Instructions for the task -> Exact reproduction required: print each line of the material below.

Records provided ->
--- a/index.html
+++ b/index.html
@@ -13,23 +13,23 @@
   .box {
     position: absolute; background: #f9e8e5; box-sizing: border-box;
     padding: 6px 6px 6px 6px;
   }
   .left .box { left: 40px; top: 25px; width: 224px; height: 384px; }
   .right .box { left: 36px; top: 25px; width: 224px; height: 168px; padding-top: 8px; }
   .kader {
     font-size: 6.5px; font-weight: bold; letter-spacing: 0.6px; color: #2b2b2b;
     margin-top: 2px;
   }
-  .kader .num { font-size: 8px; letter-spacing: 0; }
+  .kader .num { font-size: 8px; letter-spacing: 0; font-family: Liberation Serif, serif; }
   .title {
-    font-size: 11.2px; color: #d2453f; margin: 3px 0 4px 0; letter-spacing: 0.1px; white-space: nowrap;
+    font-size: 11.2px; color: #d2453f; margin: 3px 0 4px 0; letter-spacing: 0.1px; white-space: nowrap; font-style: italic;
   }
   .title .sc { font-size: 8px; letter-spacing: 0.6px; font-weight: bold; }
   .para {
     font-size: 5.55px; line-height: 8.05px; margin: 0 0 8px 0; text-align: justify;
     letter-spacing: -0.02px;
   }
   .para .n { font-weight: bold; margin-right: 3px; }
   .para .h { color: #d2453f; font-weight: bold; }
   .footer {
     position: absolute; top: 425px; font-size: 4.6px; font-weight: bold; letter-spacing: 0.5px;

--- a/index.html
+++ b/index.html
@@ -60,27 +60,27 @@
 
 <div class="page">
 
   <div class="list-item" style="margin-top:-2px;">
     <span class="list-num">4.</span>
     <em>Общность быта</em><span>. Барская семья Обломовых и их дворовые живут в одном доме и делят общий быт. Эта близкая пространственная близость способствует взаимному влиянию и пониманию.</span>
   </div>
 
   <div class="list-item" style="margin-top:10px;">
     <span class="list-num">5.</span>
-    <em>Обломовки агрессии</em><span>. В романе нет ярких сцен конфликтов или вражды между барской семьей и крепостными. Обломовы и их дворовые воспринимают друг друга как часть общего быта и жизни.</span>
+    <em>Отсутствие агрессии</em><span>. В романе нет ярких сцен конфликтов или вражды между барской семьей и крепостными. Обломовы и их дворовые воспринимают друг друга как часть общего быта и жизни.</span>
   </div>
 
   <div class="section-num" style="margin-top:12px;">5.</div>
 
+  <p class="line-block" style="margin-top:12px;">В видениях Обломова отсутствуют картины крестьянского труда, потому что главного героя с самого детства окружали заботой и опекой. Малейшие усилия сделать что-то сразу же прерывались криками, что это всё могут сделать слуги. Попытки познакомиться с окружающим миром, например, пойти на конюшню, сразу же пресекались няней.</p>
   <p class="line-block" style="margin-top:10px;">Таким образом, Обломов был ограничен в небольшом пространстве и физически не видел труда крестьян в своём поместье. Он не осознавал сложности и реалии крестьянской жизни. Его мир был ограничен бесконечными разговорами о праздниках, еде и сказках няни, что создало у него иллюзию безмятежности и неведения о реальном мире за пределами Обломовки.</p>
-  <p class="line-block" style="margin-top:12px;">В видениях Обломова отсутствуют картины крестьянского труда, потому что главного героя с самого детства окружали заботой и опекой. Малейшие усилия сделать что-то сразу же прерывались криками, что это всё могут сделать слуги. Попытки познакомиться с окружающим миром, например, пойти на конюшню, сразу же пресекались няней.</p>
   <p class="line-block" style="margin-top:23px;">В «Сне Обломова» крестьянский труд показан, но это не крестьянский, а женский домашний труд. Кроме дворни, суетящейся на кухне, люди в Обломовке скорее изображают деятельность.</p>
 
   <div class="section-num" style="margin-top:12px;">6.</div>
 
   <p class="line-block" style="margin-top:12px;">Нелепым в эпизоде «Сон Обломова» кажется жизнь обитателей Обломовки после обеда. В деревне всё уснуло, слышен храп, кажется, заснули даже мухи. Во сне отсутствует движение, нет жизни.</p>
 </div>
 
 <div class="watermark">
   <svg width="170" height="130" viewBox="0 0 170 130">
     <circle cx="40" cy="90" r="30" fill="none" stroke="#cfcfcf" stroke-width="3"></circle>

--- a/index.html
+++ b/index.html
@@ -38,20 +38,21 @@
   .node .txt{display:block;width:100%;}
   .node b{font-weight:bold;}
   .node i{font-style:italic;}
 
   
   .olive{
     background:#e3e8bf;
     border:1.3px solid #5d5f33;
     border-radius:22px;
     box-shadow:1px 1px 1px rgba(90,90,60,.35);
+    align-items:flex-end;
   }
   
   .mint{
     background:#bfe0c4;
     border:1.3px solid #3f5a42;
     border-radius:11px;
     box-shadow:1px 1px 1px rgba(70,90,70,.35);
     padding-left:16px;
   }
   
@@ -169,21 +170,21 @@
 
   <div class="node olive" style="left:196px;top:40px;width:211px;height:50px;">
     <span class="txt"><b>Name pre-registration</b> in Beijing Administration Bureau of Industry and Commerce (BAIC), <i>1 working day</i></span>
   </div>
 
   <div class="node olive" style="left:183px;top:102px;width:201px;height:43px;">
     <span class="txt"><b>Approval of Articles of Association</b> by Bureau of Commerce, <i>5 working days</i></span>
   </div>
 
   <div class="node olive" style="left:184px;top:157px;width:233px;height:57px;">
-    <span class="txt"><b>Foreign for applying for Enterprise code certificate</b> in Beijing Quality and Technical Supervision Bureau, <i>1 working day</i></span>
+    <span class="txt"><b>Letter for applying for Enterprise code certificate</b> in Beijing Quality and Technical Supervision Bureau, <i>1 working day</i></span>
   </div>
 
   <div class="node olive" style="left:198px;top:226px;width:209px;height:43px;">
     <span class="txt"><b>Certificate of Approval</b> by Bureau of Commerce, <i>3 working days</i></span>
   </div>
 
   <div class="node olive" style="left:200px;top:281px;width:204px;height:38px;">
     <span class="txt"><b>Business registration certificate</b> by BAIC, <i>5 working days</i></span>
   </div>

Exercise solution ->
--- a/index.html
+++ b/index.html
@@ -13,23 +13,23 @@
   .box {
     position: absolute; background: #f9e8e5; box-sizing: border-box;
     padding: 6px 6px 6px 6px;
   }
   .left .box { left: 40px; top: 25px; width: 224px; height: 384px; }
   .right .box { left: 36px; top: 25px; width: 224px; height: 168px; padding-top: 8px; }
   .kader {
     font-size: 6.5px; font-weight: bold; letter-spacing: 0.6px; color: #2b2b2b;
     margin-top: 2px;
   }
-  .kader .num { font-size: 8px; letter-spacing: 0; }
+  .kader .num { font-size: 8px; letter-spacing: 0; font-family: Liberation Serif, serif; }
   .title {
-    font-size: 11.2px; color: #d2453f; margin: 3px 0 4px 0; letter-spacing: 0.1px; white-space: nowrap;
+    font-size: 11.2px; color: #d2453f; margin: 3px 0 4px 0; letter-spacing: 0.1px; white-space: nowrap; font-style: italic;
   }
   .title .sc { font-size: 8px; letter-spacing: 0.6px; font-weight: bold; }
   .para {
     font-size: 5.55px; line-height: 8.05px; margin: 0 0 8px 0; text-align: justify;
     letter-spacing: -0.02px;
   }
   .para .n { font-weight: bold; margin-right: 3px; }
   .para .h { color: #d2453f; font-weight: bold; }
   .footer {
     position: absolute; top: 425px; font-size: 4.6px; font-weight: bold; letter-spacing: 0.5px;

--- a/index.html
+++ b/index.html
@@ -60,27 +60,27 @@
 
 <div class="page">
 
   <div class="list-item" style="margin-top:-2px;">
     <span class="list-num">4.</span>
     <em>Общность быта</em><span>. Барская семья Обломовых и их дворовые живут в одном доме и делят общий быт. Эта близкая пространственная близость способствует взаимному влиянию и пониманию.</span>
   </div>
 
   <div class="list-item" style="margin-top:10px;">
     <span class="list-num">5.</span>
-    <em>Обломовки агрессии</em><span>. В романе нет ярких сцен конфликтов или вражды между барской семьей и крепостными. Обломовы и их дворовые воспринимают друг друга как часть общего быта и жизни.</span>
+    <em>Отсутствие агрессии</em><span>. В романе нет ярких сцен конфликтов или вражды между барской семьей и крепостными. Обломовы и их дворовые воспринимают друг друга как часть общего быта и жизни.</span>
   </div>
 
   <div class="section-num" style="margin-top:12px;">5.</div>
 
+  <p class="line-block" style="margin-top:12px;">В видениях Обломова отсутствуют картины крестьянского труда, потому что главного героя с самого детства окружали заботой и опекой. Малейшие усилия сделать что-то сразу же прерывались криками, что это всё могут сделать слуги. Попытки познакомиться с окружающим миром, например, пойти на конюшню, сразу же пресекались няней.</p>
   <p class="line-block" style="margin-top:10px;">Таким образом, Обломов был ограничен в небольшом пространстве и физически не видел труда крестьян в своём поместье. Он не осознавал сложности и реалии крестьянской жизни. Его мир был ограничен бесконечными разговорами о праздниках, еде и сказках няни, что создало у него иллюзию безмятежности и неведения о реальном мире за пределами Обломовки.</p>
-  <p class="line-block" style="margin-top:12px;">В видениях Обломова отсутствуют картины крестьянского труда, потому что главного героя с самого детства окружали заботой и опекой. Малейшие усилия сделать что-то сразу же прерывались криками, что это всё могут сделать слуги. Попытки познакомиться с окружающим миром, например, пойти на конюшню, сразу же пресекались няней.</p>
   <p class="line-block" style="margin-top:23px;">В «Сне Обломова» крестьянский труд показан, но это не крестьянский, а женский домашний труд. Кроме дворни, суетящейся на кухне, люди в Обломовке скорее изображают деятельность.</p>
 
   <div class="section-num" style="margin-top:12px;">6.</div>
 
   <p class="line-block" style="margin-top:12px;">Нелепым в эпизоде «Сон Обломова» кажется жизнь обитателей Обломовки после обеда. В деревне всё уснуло, слышен храп, кажется, заснули даже мухи. Во сне отсутствует движение, нет жизни.</p>
 </div>
 
 <div class="watermark">
   <svg width="170" height="130" viewBox="0 0 170 130">
     <circle cx="40" cy="90" r="30" fill="none" stroke="#cfcfcf" stroke-width="3"></circle>

--- a/index.html
+++ b/index.html
@@ -38,20 +38,21 @@
   .node .txt{display:block;width:100%;}
   .node b{font-weight:bold;}
   .node i{font-style:italic;}
 
   
   .olive{
     background:#e3e8bf;
     border:1.3px solid #5d5f33;
     border-radius:22px;
     box-shadow:1px 1px 1px rgba(90,90,60,.35);
+    align-items:flex-end;
   }
   
   .mint{
     background:#bfe0c4;
     border:1.3px solid #3f5a42;
     border-radius:11px;
     box-shadow:1px 1px 1px rgba(70,90,70,.35);
     padding-left:16px;
   }
   
@@ -169,21 +170,21 @@
 
   <div class="node olive" style="left:196px;top:40px;width:211px;height:50px;">
     <span class="txt"><b>Name pre-registration</b> in Beijing Administration Bureau of Industry and Commerce (BAIC), <i>1 working day</i></span>
   </div>
 
   <div class="node olive" style="left:183px;top:102px;width:201px;height:43px;">
     <span class="txt"><b>Approval of Articles of Association</b> by Bureau of Commerce, <i>5 working days</i></span>
   </div>
 
   <div class="node olive" style="left:184px;top:157px;width:233px;height:57px;">
-    <span class="txt"><b>Foreign for applying for Enterprise code certificate</b> in Beijing Quality and Technical Supervision Bureau, <i>1 working day</i></span>
+    <span class="txt"><b>Letter for applying for Enterprise code certificate</b> in Beijing Quality and Technical Supervision Bureau, <i>1 working day</i></span>
   </div>
 
   <div class="node olive" style="left:198px;top:226px;width:209px;height:43px;">
     <span class="txt"><b>Certificate of Approval</b> by Bureau of Commerce, <i>3 working days</i></span>
   </div>
 
   <div class="node olive" style="left:200px;top:281px;width:204px;height:38px;">
     <span class="txt"><b>Business registration certificate</b> by BAIC, <i>5 working days</i></span>
   </div>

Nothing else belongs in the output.